Das Berkeley-UNIX, als Berkeley Software Distribution (BSD) verteilt,
war in den achtziger Jahren zeitweise die dominante UNIX-Linie. 3BSD
(1979) war das erste UNIX mit virtuellem Adreßraum, 4.2BSD (1983)
enthielt die TCP/IP-Referenzimplementation und war das erste "Internet-
Betriebssystem". Die letzte von der CSRG herausgegebene Version ist
4.4BSD-Lite2 (1995); danach wurde die CSRG aufgelöst. Anders als die
vorhergehenden Versionen ist 4.4BSD-Lite2 komplett frei.

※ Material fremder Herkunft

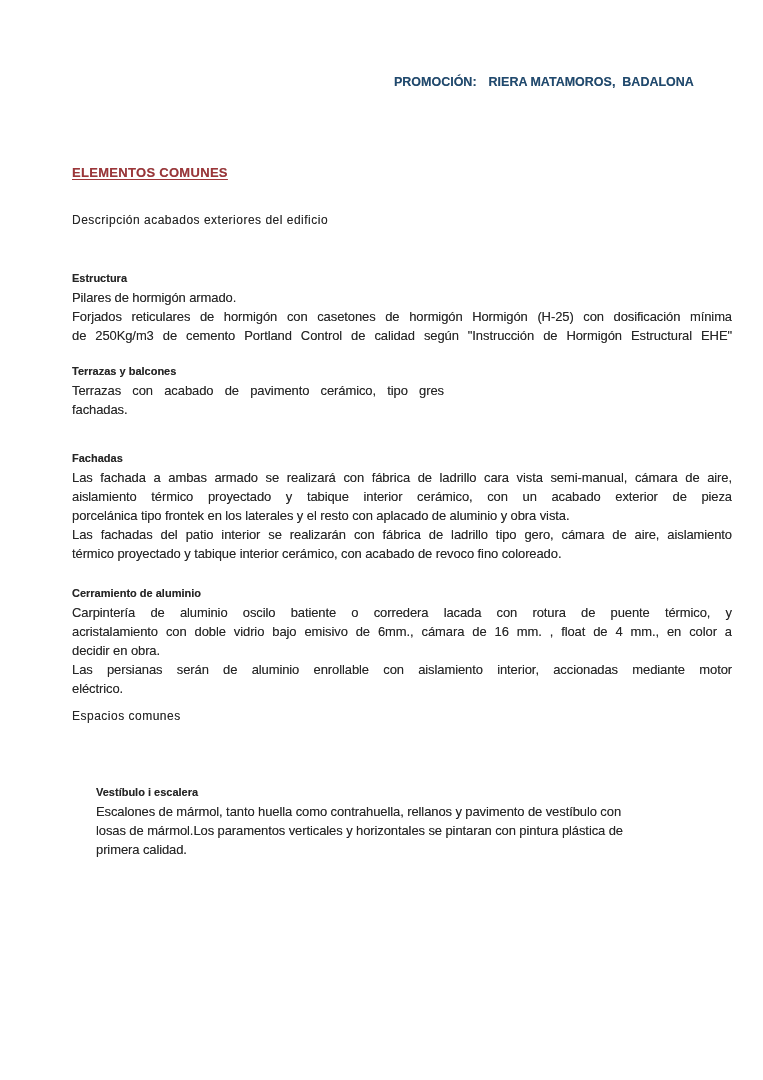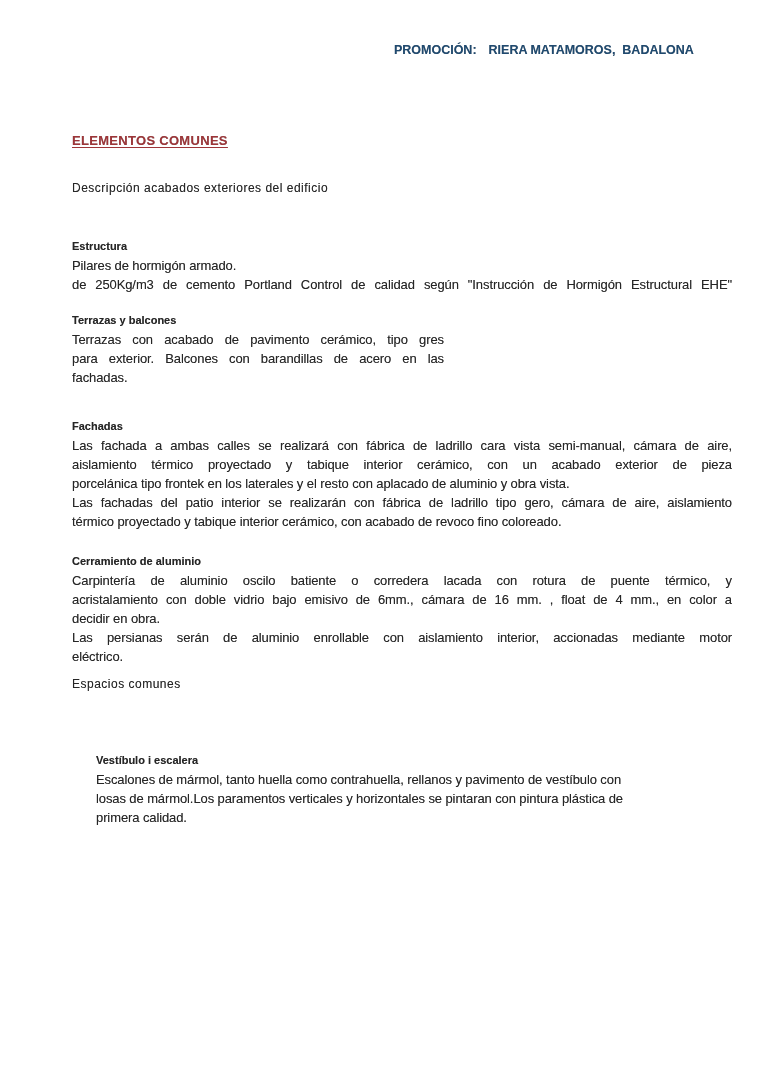"PROMOCIÓN: RIERA MATAMOROS, BADALONA" .page { padding: 22px 31px 0 72px -> 54px 31px 0 72px }
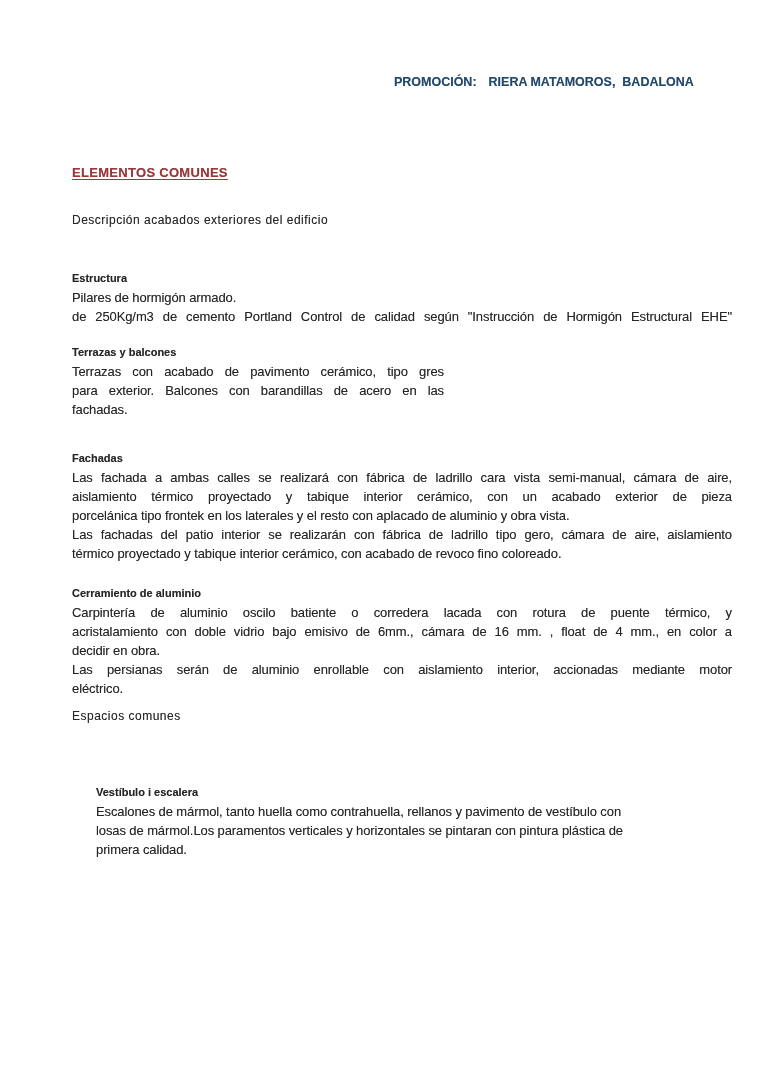"Forjados reticulares de hormigón con" div.ln { html: none -> <div>Forjados reticulares de hormigón con casetones de hormigón Hormigón (H-25) con dosificación mínima</div> }
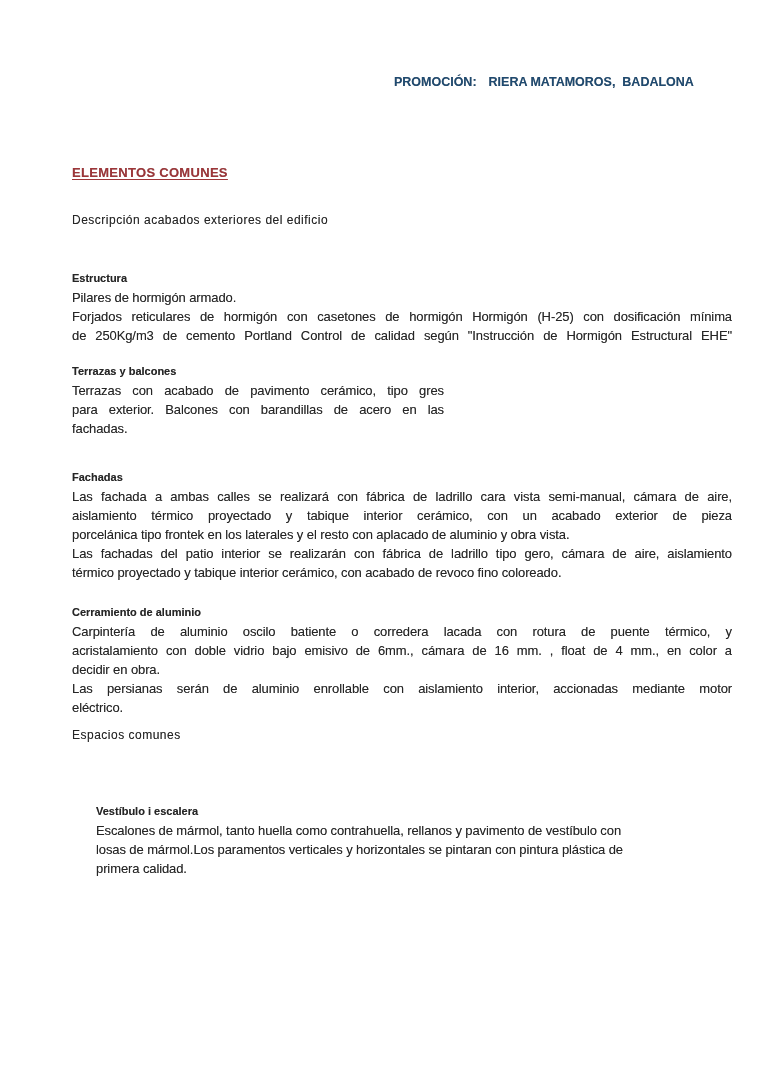"para exterior. Balcones con barandillas" div.ln { html: <div>para exterior. Balcones con barandillas de acero en las</div> -> none }
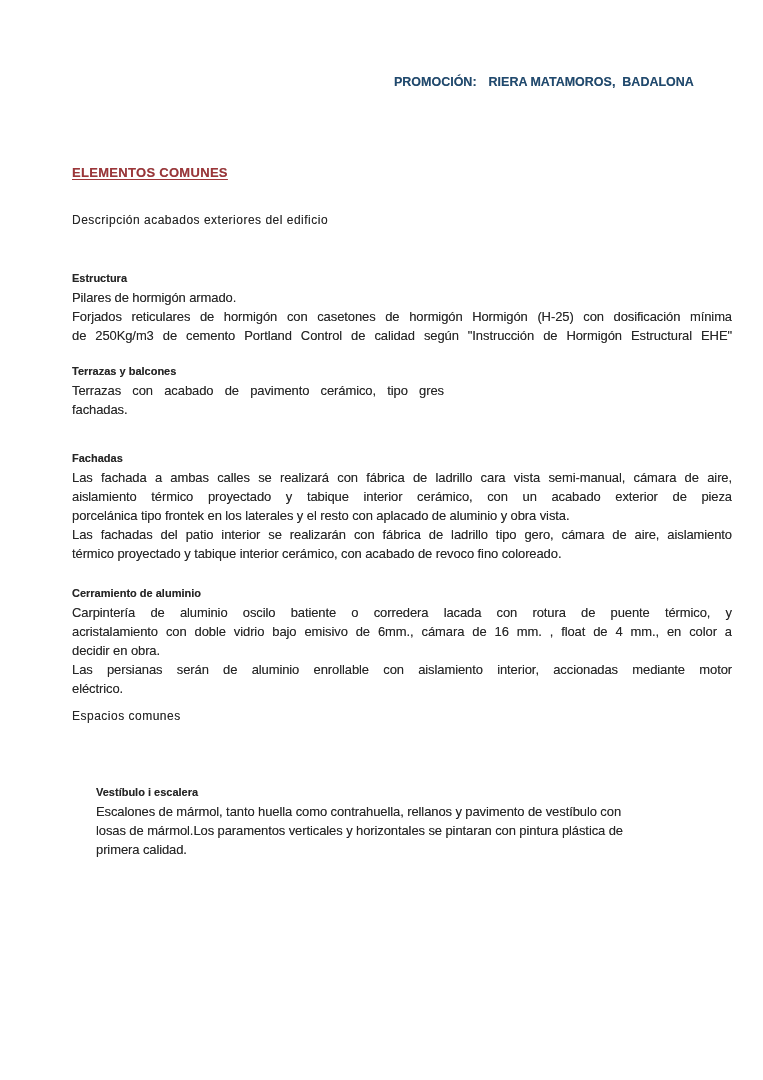"Las fachada a ambas calles" div.ln { text: calles -> armado }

Einige ehemalige Mitarbeiter der CSRG gründeten Berkeley Software
Design Inc. (BSDI) und sorgen so für den kommerziellen Vertrieb einer
Variante des Berkeley-UNIX. Anfang der neunziger Jahre entstanden drei
Projektgruppen, die 4.4BSD-Varianten mit unterschiedlichen
Zielrichtungen weiterentwickeln und frei zur Verfügung stellen. Das
FreeBSD-Projekt will das leistungsfähigste System bereitstellen und
konzentriert sich auf die beiden wichtigsten Hardware-Plattformen
(Intel- und Alpha-Prozessoren). Das NetBSD-Projekt ist bestrebt,
möglichst viele Plattformen zu unterstützen, und das OpenBSD-Projekt
möchte das sicherste UNIX-System entwickeln.